What is being asked: Beginning with the line that contains "[24,219,142,243] 國外旅遊 ESIM -> none", transcribe every line down to the end of the entries, exactly, and no other lines.

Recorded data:
================================
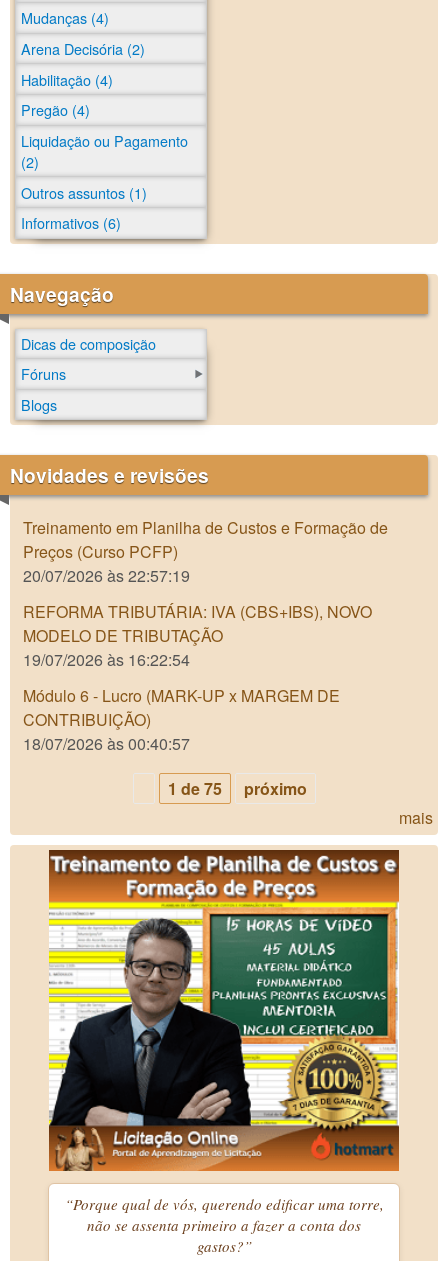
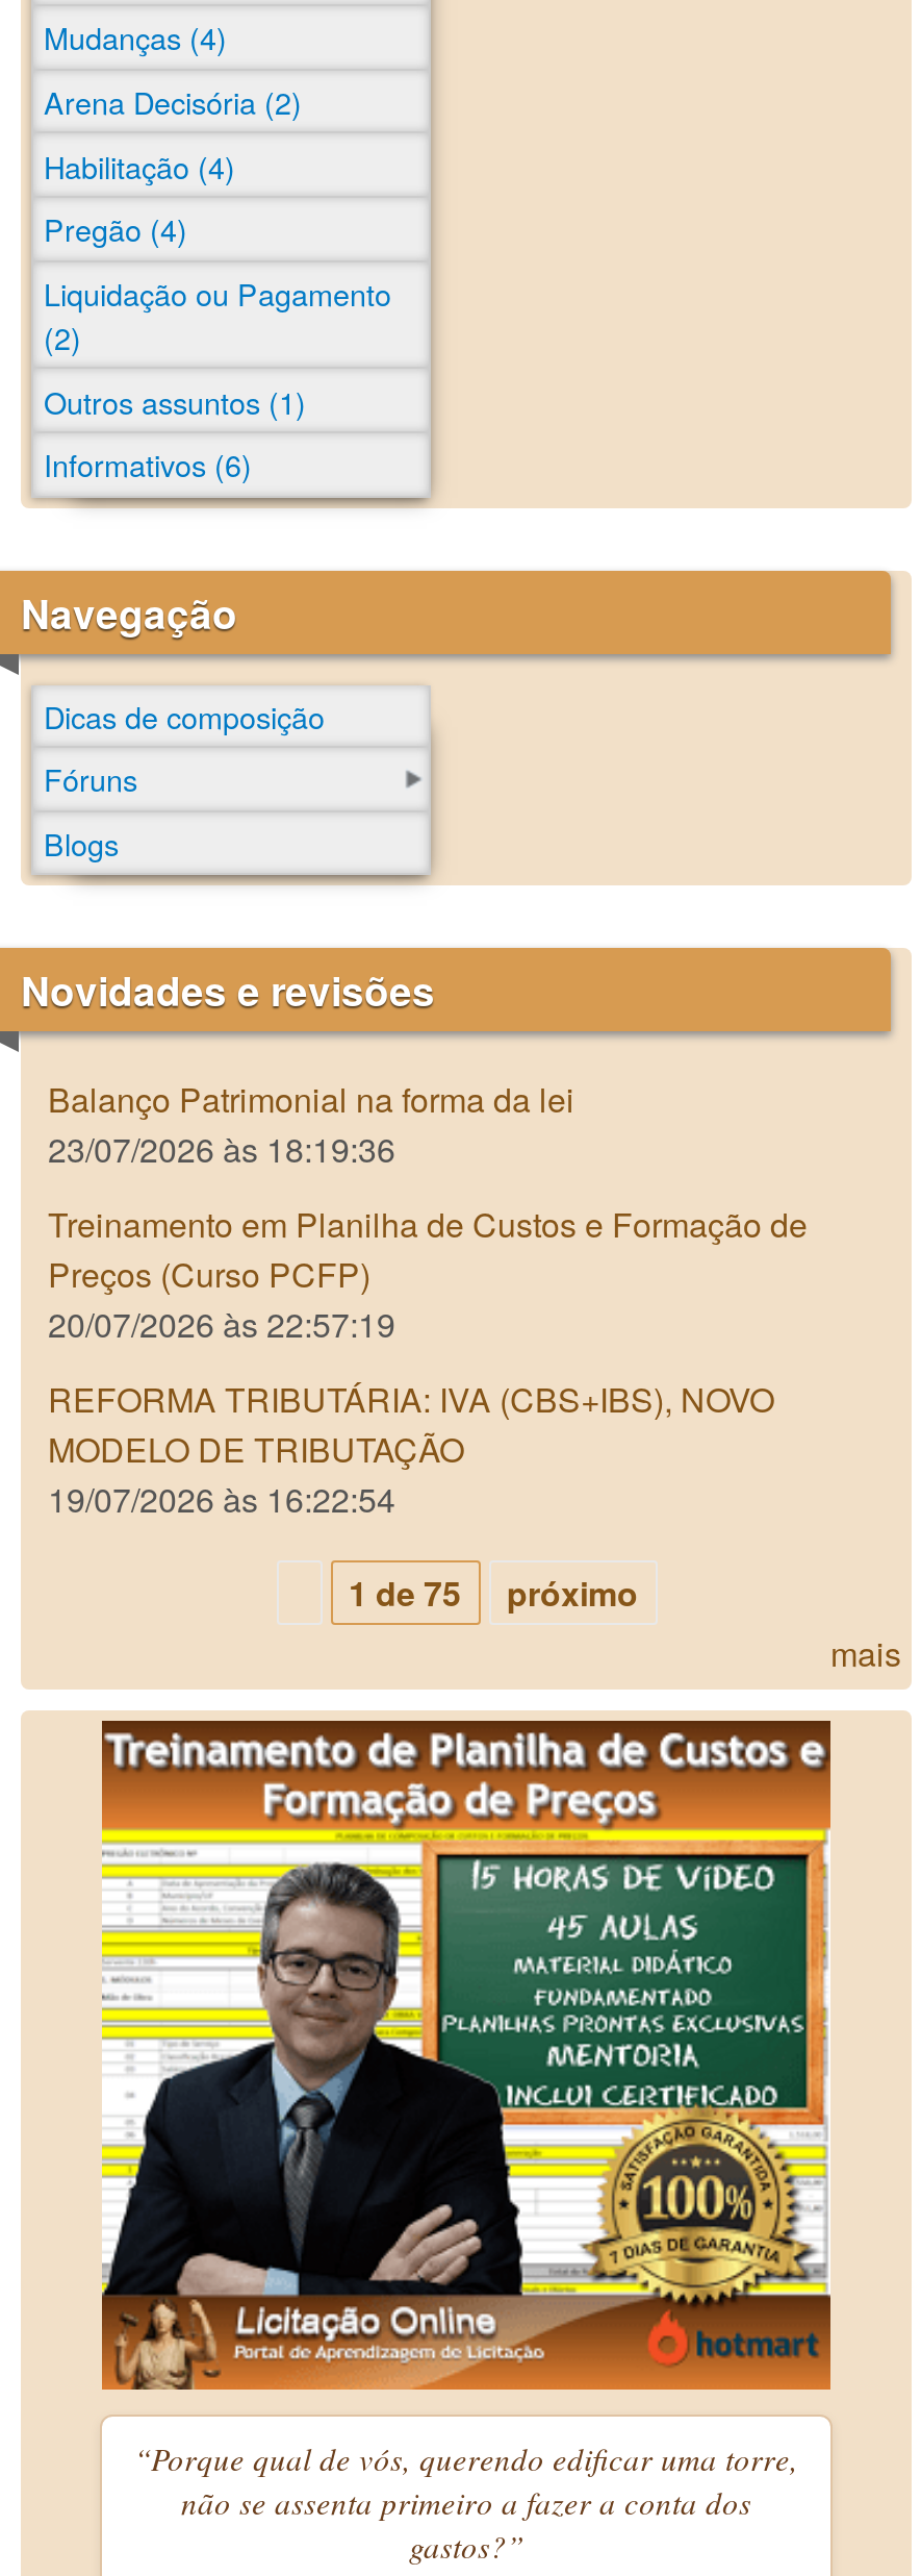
none -> [48,1076,574,1174] Balanço Patrimonial na forma da lei | 23/07/2026 às 18:19:36
moved [23,516,388,671] -> [48,1201,808,1524]: Treinamento em Planilha de Custos e Formação de | Preços (Curso PCFP) | 20/07/2026 às 22:57:19 | REFORMA TRIBUTÁRIA: IVA (CBS+IBS), NOVO | MODELO DE TRIBUTAÇÃO | 19/07/2026 às 16:22:54
[23,684,340,755] Módulo 6 - Lucro (MARK-UP x MARGEM DE | CONTRIBUIÇÃO) | 18/07/2026 às 00:40:57 -> none

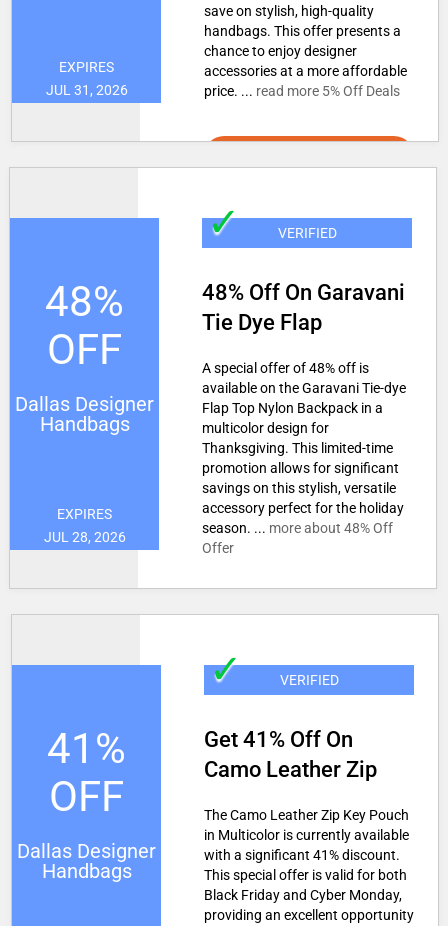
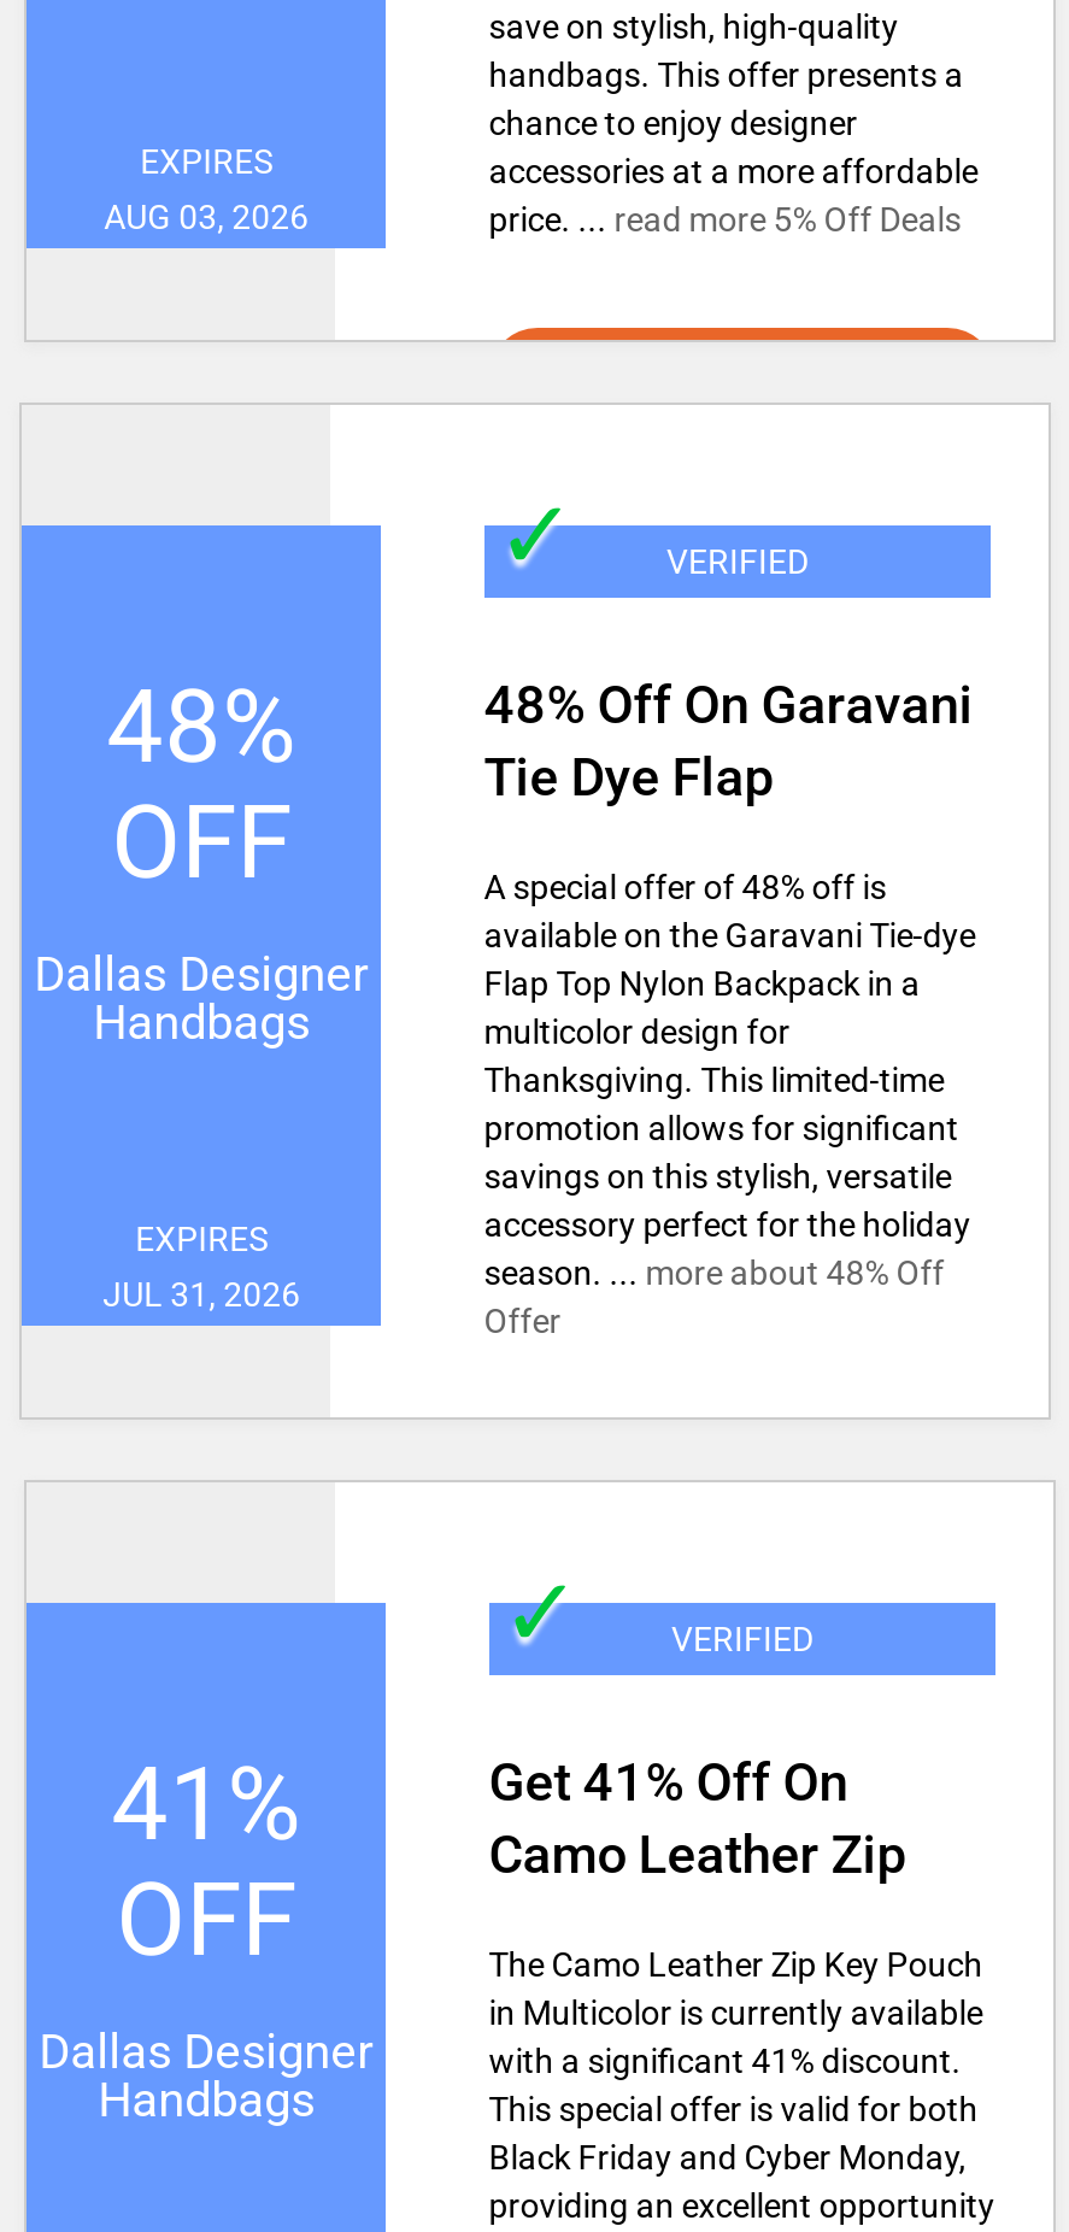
[46,82,128,98] JUL 31, 2026 -> [104,198,309,236] AUG 03, 2026
[44,529,126,545] JUL 28, 2026 -> [103,1275,301,1314] JUL 31, 2026

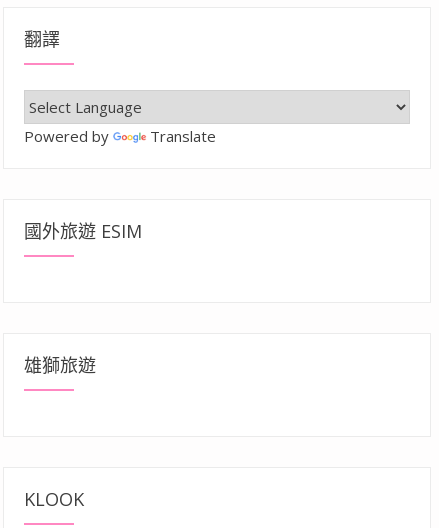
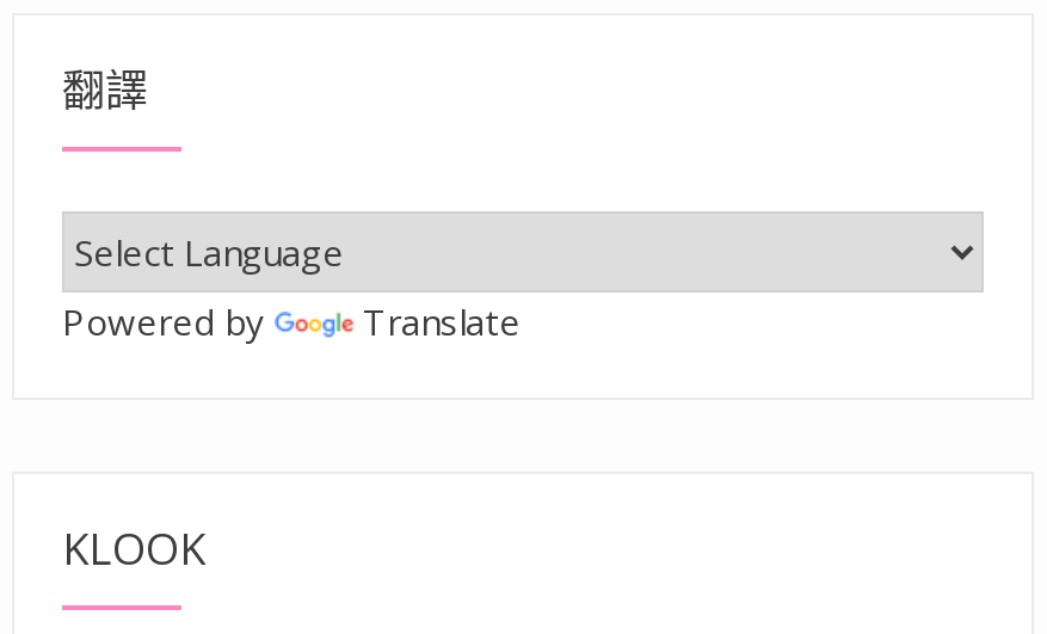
[24,219,142,243] 國外旅遊 ESIM -> none
[24,353,96,377] 雄獅旅遊 -> none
================================
Solution:
[24,219,142,243] 國外旅遊 ESIM -> none
[24,353,96,377] 雄獅旅遊 -> none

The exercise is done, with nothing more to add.